The temple was God’s address, but it wasn’t God. And the people seemed to have forgotten that in the days of Jeremiah. They had become confident that God was okay with them as long as the Temple was in Jerusalem. So God had Jeremiah preach a sermon to them saying, Do you think you can rob and murder, have sex with another man’s wife, tell lies nonstop, worship the local gods -and then march into this Temple, set apart for my worship, and say, “We’re safe!” thinking that the place itself gives you a license to go on with all this outrageous sacrilege? (Jeremiah 7:8-11)

The good things that bring us closer to God can become the trickiest of idols. It’s very easy to equate these things with God and we can be tempted into thinking that when we manage these things we manage our relationship with God.

  • When the stone monument of the Ten Commandments was rolled out of the Alabama Supreme Court Rotunda, one of the angry protestors began screaming “Put it back!” And when he was admonished by the others to calm down he broke away from them and yelled, “Get your hands off my God!” It was the oddest of statements. Did he really mean that the 5000 lb. granite monument was his God? Was his God the idea of having that religious symbol inside the court house?
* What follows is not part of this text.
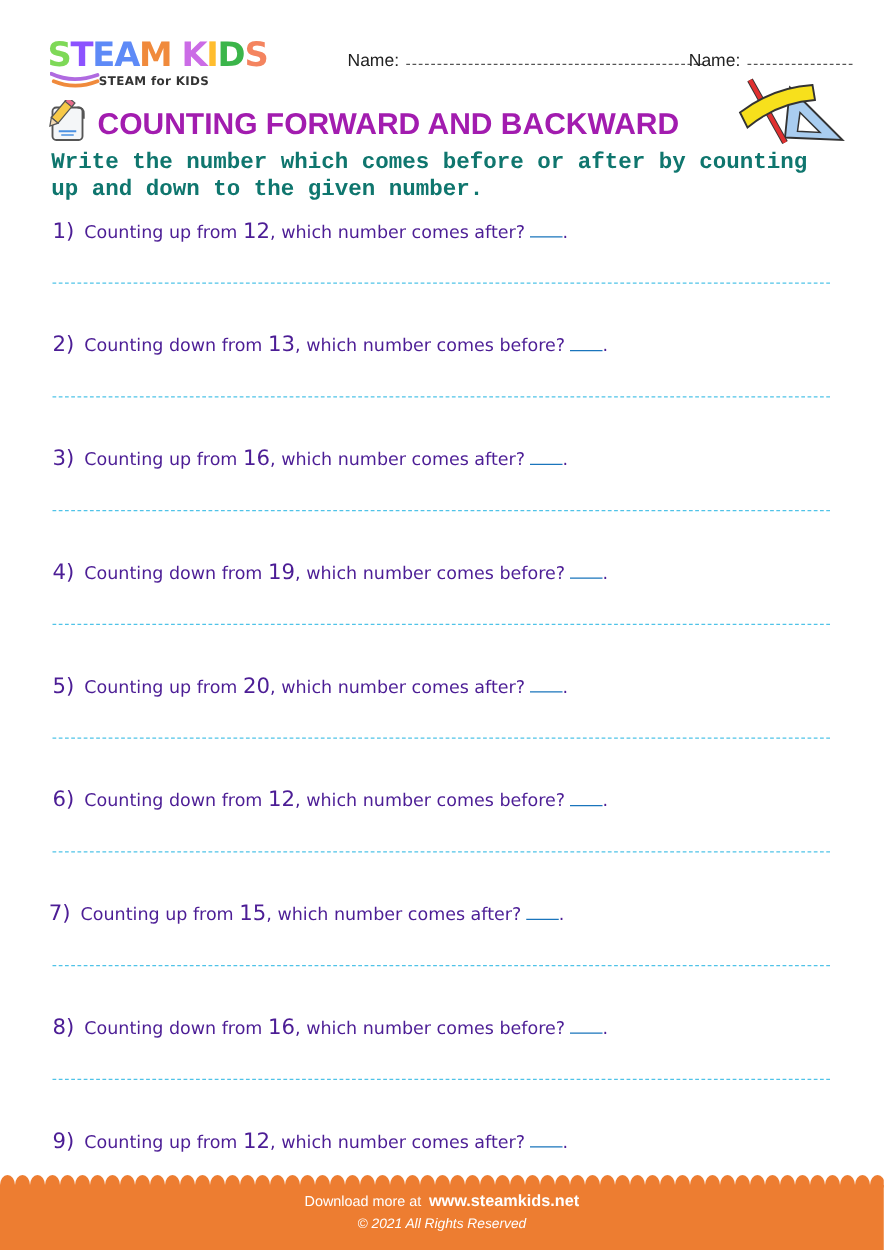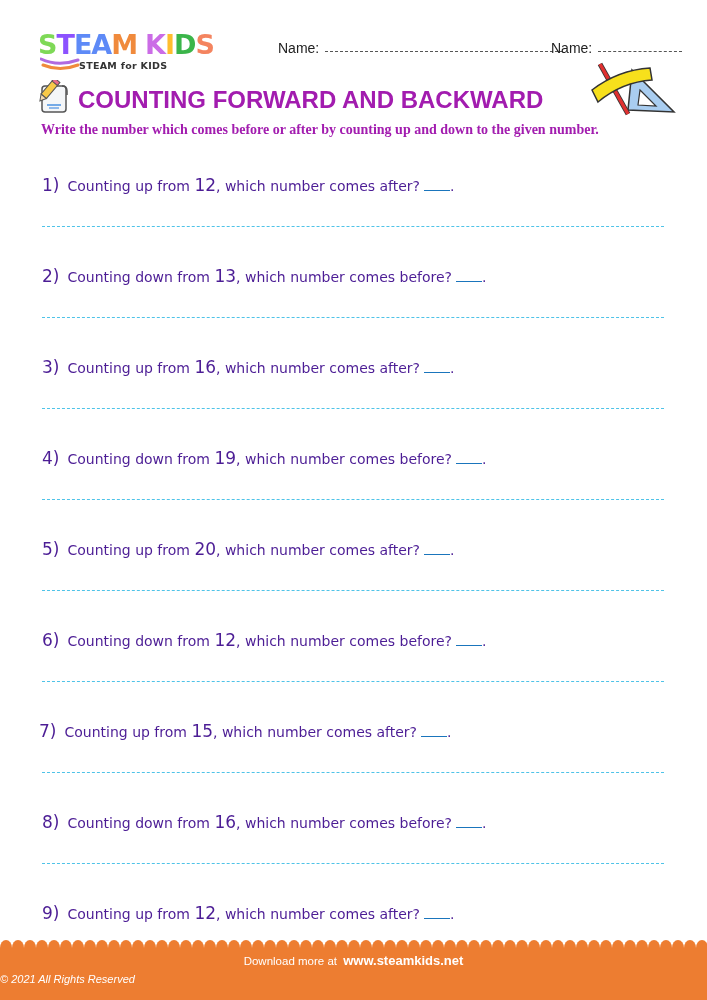"Write the number which comes" .instructions { color: #a21caf -> #0f766e; font-family: Liberation Serif, serif -> Liberation Mono, monospace; font-size: 14px -> 18px }
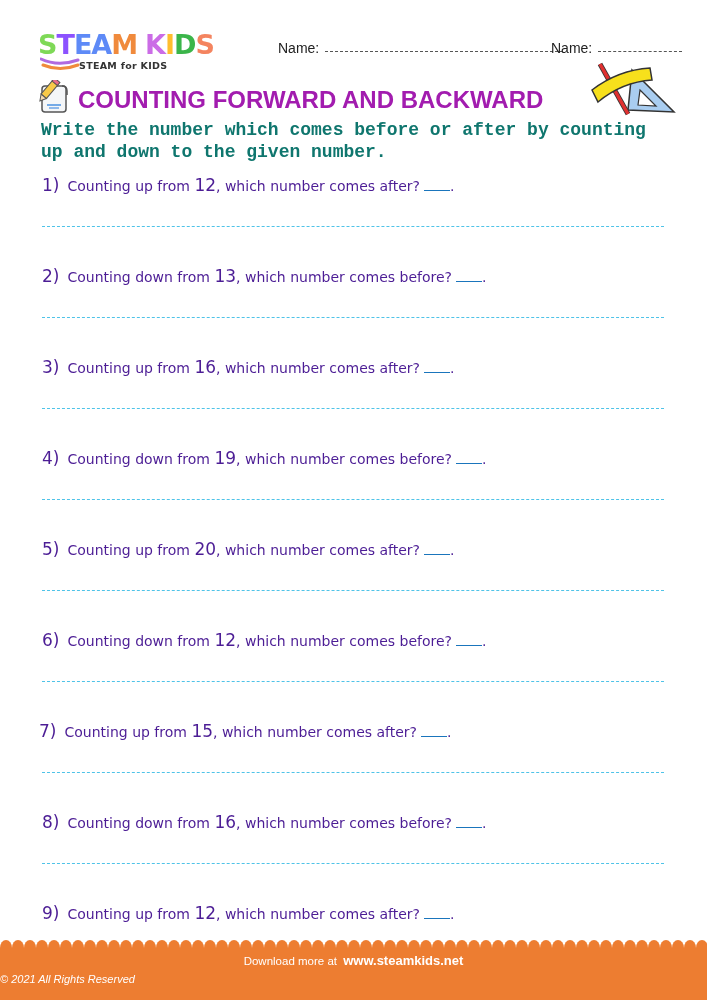"© 2021 All Rights Reserved" .footer-line2 { text-align: none -> center }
Had he really read the second word on that monument?

The good things that bring us closer to God can become the trickiest of idols. It’s very easy to equate these things with God and we can be tempted into thinking that when we manage these things we manage our relationship with God …

  • We do that when we equate the Bible with God. Any attempt to limit God to the pages of a book is a graven image that attempts to shape God to our expectations – to limit and reduce God – carving Him into our image.
  • When we use the term “church” in place of God we run the risk of worshipping our concept of church rather than the God who calls the church and adds to the church.
  • When we reduce our relationship with God to the strict observance of the Lord’s Supper and disregard the living Lord who meets us and serves us. We participate in the body and blood at the table, but when we reduce it to an “act” we have crafted a god that we can manage.
  • When baptism becomes a procedure rather than a new birth in Christ, we have put our faith in the command rather than the Commander.

When we try and stamp our image of God on these very good things, they become graven images.

Notice the subtlety here … the Bible, the church, the Lord’s Supper, and baptism are all extremely important. They are all very holy. But they are not the Holy One. We are the church – not an institution apart from us – and we encounter the Holy One, the Living God when the images of word, water, bread and wine are living images, not graven images. And when we participate in these living images we share in the life of our Living God and He stamps His image on us.

God spoke the first and second words to live by because he wants us to know who he is and who he isn’t. God made us creatures with bodies and he understands our tendency to want to shape something that we can see, touch, feel and control into a God.
Thanks be to God that Christ “is the image of the invisible God, the firstborn over all creation. For by him all things were created: things in heaven and on earth, visible and invisible, whether thrones or powers or rulers or authorities; all things were created by him and for him.” (Colossians 1:15-16)
The problem with graven images is that we make God look like us. The good news of God became flesh is that God makes us look like Him.
Imago Dei – In our relationship with God, He is the One who will be making images – not us.